Eating them can help to lower your risk of chronic diseases, such as CHD, obesity,
type 2 diabetes and some cancers. They are also easy-to-prepare, nutritious and
perfect for breakfast.
Eating two serves of fruit and five serves of vegetables every day contributes to good
health. Breakfast is a great time to include fruit and vegetables in your diet to help
you reach this goal.
Eggs are also an ideal breakfast food. A healthy balanced diet can include a serve
of eggs (two eggs) in two to three meals a week. Remember that how you cook them
is important. The healthiest cooking methods are scrambled (using reduced, low
or no fat milk), poached and boiled.
Dairy foods contain calcium, which is essential for strong bones and teeth. They also
include protein, vitamins A, D and B2. There is a wide range of dairy foods that you
can include in your breakfast, such as milk, yoghurt and cheese. Choose healthier
reduced, low or no fat varieties.
National Health and Medical Research Council. Dietary guidelines for Australian adults. Canberra:
National Health and Medical Research Council, 2003. Available at: Last accessed 24 December 2010.
Healthy breakfast tips
Breakfast ideas for home
Quick fixes for people on the go
Keep a supply of healthy wholegrain cereals and reduced, low or no fat milk
in the house.
Prepare breakfast the night before by setting the table and getting out bowls,
plates, cutlery and cereals.
Have a back-up plan of fast, inexpensive options. For example, fresh fruit; reduced,
low or no fat yoghurt; a handful of plain, unsalted nuts and/or seeds; small boxes
of sultanas; and cereal bars that have earned the Heart Foundation Tick.

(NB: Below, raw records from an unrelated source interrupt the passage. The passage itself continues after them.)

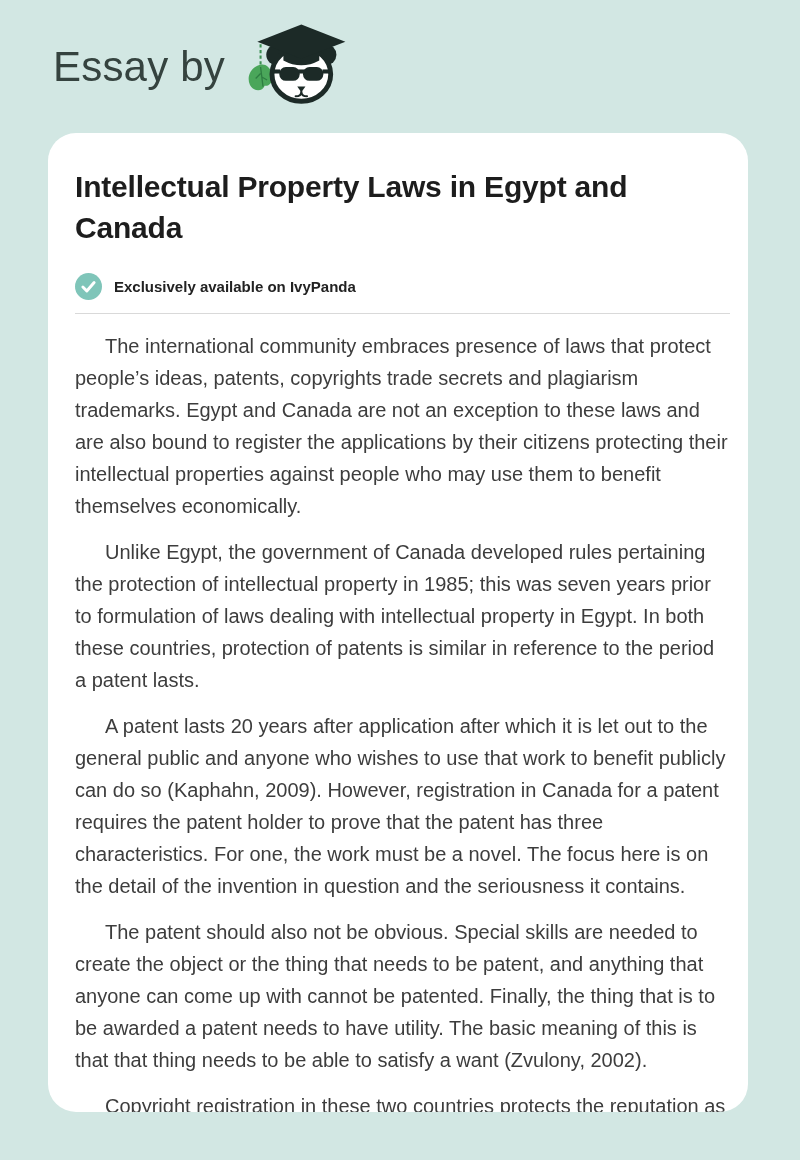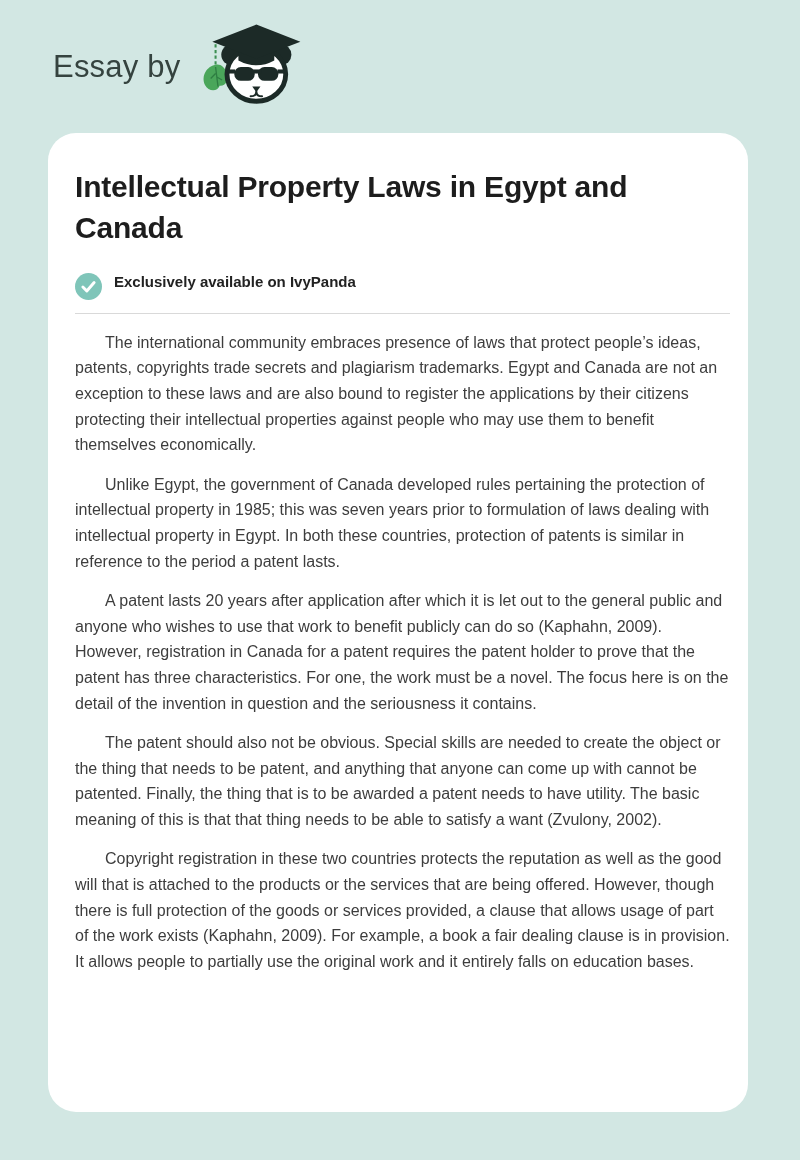--- a/index.html
+++ b/index.html
@@ -14,21 +14,21 @@
     overflow: hidden;
   }
   .site-header {
     height: 133px;
     display: flex;
     align-items: center;
     padding-left: 53px;
     box-sizing: border-box;
   }
   .essay-by {
-    font-size: 31px;
+    font-size: 42px;
     color: #35433f;
     margin-right: 16px;
     letter-spacing: 0.2px;
   }
   .logo {
     display: inline-block;
     margin-right: 8px;
   }
   .logo svg {
     display: block;
@@ -61,42 +61,42 @@
   .title {
     margin: 0 0 24px 0;
     font-size: 30px;
     font-weight: 700;
     line-height: 1.38;
     color: #1d1d1d;
     letter-spacing: -0.2px;
   }
   .badge {
     display: flex;
-    align-items: flex-start;
+    align-items: center;
     gap: 12px;
     margin-bottom: 13px;
   }
   .badge-icon svg {
     display: block;
     width: 27px;
     height: 27px;
   }
   .badge-text {
     font-size: 15px;
     font-weight: 700;
     color: #222222;
   }
   .divider {
     border: none;
     border-top: 1px solid #d9d9d9;
     margin: 0 0 16px 0;
   }
   .essay-body p {
     margin: 0 0 14px 0;
-    font-size: 16px;
+    font-size: 20px;
     line-height: 1.6;
     color: #3d3d3d;
     text-indent: 30px;
   }
 </style>
 </head>
 <body>
 
 <header class="site-header">
   <span class="essay-by">Essay by</span>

Pre-cook a batch of savoury muffins, for example with carrot, onion, zucchini and
cheese, and eat one for breakfast.
Bread, crisp breads and rice cakes
Spread margarine onto spicy fruit loaf or fruit muffin and top with sliced banana
and a sprinkle of cinnamon.
Toast wholegrain bread and grill with melted reduced fat cheddar or
mozzarella cheese.
Halve a wholemeal pita bread or flat bread and fill with berries (or other seasonal
soft fruit) and reduced, low or no fat yoghurt. Roll up and serve as a wrap.
Spread 100% fruit jam on wholemeal toast and top with ricotta cheese.
Top wholemeal toast with salt-reduced baked beans and a splash of
Worcestershire sauce.
Cut wholegrain toast in thin slices and serve with a soft boiled egg or
scrambled eggs made with reduced, low or no fat milk.
Add a healthy savoury topping, such as avocado or hummus and tomato,
to crispbread.
Top rice crackers with a spread of margarine, sliced tomato and black pepper.
Serve layered wholegrain cereal, reduced, low or no fat yoghurt and fresh fruit
pieces in a bowl or drinking glass.
Healthy breakfast tips
Serve wholegrain cereal with slices of fresh seasonal fruit or fruit canned
in natural or unsweetened juice.
Cook porridge with a touch of cinnamon and add stewed fruits, such as apple,
quince or rhubarb.
Fish and eggs
Try canned fish, such as tuna, salmon or sardines, on wholegrain toast with
a touch of reduced, low or no fat mayonnaise and ground black pepper. Choose
fish canned in spring water or oil, or look for the Heart Foundation Tick on the label.
Scramble eggs with a little olive oil, red and green capsicums, onions and black
pepper. Serve with wholegrain toast.
Make an omelette with tomato and mushrooms, or add some pieces of smoked
salmon and chives.
Serve fresh fruit salad in a tall glass and top with reduced, low or no fat fruit
yoghurt and crunchy untoasted muesli.
Try half a grapefruit with a light sprinkle of sugar.
Make a smoothie using reduced, low or no fat milk and yoghurt, fresh or frozen
fruit, ground flaxseeds and a touch of raw cocoa powder* and cinnamon.
Toasty breakfast treats
Use a sandwich maker to make toasted sandwiches, using wholegrain or
wholemeal bread where possible. For sweet fillings, fruit loaf also works well.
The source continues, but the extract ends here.